Open `http://127.0.0.1:7860` in your browser.

---

## Adding a New Engine

1. Create `app/engines/your_engine.py` subclassing `TTSEngine`
2. Implement `synthesize(text, band, output_path) -> dict`
3. Set `BAND_CONFIG` for grade-band voice/speed tuning
4. Register in `app/engines/__init__.py`

The framework picks it up automatically — no other changes needed.

---

## Evaluation Methodology

Six standardized coaching scripts cover all four grade bands (K-2, 3-5, 6-8, 9-12) and five scenario types (praise, correction, instruction, SEL, out-of-scope). Scripts are defined in `config/tts_scripts.py`.

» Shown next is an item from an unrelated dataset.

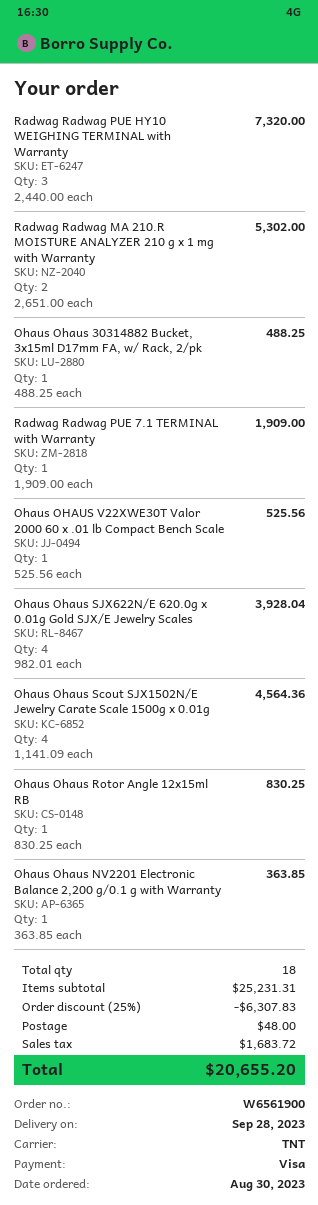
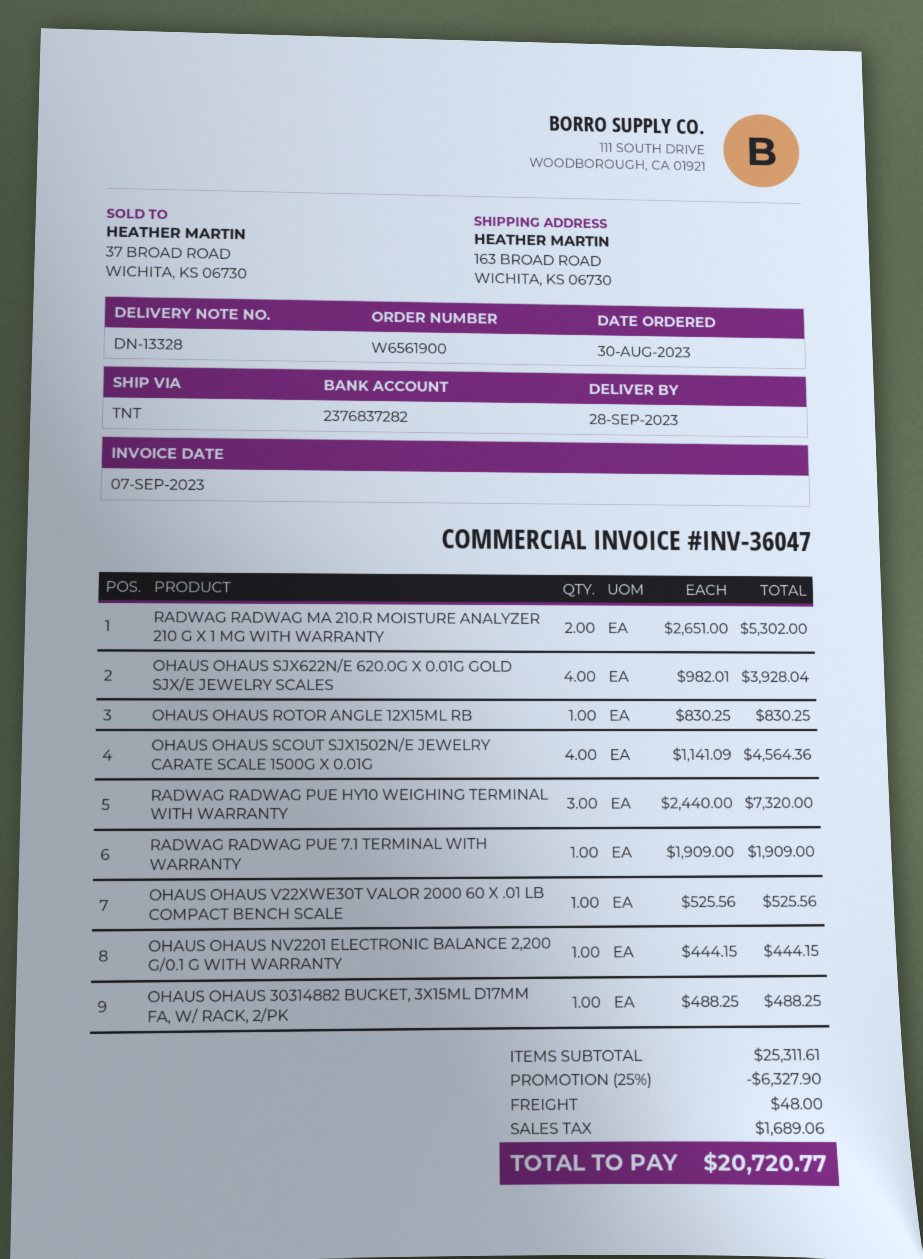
Ohaus Ohaus NV2201 Electronic Balance 2,200 g/0.1 g with Warranty: 1 x 363.85 = 363.85 -> 1 x 444.15 = 444.15
subtotal: 25231.31 -> 25311.61
discount: 25% = 6307.83 -> 25% = 6327.90
tax: 1683.72 -> 1689.06
total: 20655.20 -> 20720.77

Rubric scores (1–3 anchored scale) were assigned manually after listening to all synthesized outputs. Automated metrics (UTMOS, WER, RTF) are computed programmatically for every run and logged to `app/results/eval_log.csv`.

---

## Key Findings

- **Kokoro** achieves the highest quality (UTMOS ~4.5) at zero cost, running fully locally
- **Piper** is the fastest engine (RTF ~0.04x) with acceptable quality (UTMOS ~3.9), suitable as a lightweight fallback
- **Parler-TTS** supports instruction-controlled voice descriptions but is too slow (RTF ~2.3x) for real-time coaching
- **Chatterbox Turbo** (via RunPod) achieves strong naturalness (UTMOS ~4.4) but at higher cost than character-based pricing models
- **pyttsx3** is unsuitable for child-facing products — zero warmth, robotic output

---

## References

- Saeki et al. (2022). *UTMOS: UTokyo-SaruLab System for VoiceMOS Challenge 2022*. INTERSPEECH.
- Radford et al. (2023). *Robust Speech Recognition via Large-Scale Weak Supervision*. ICML. (Whisper)
- Minixhofer et al. (2024). *TTSDS — Text-to-Speech Distribution Score*. SSW.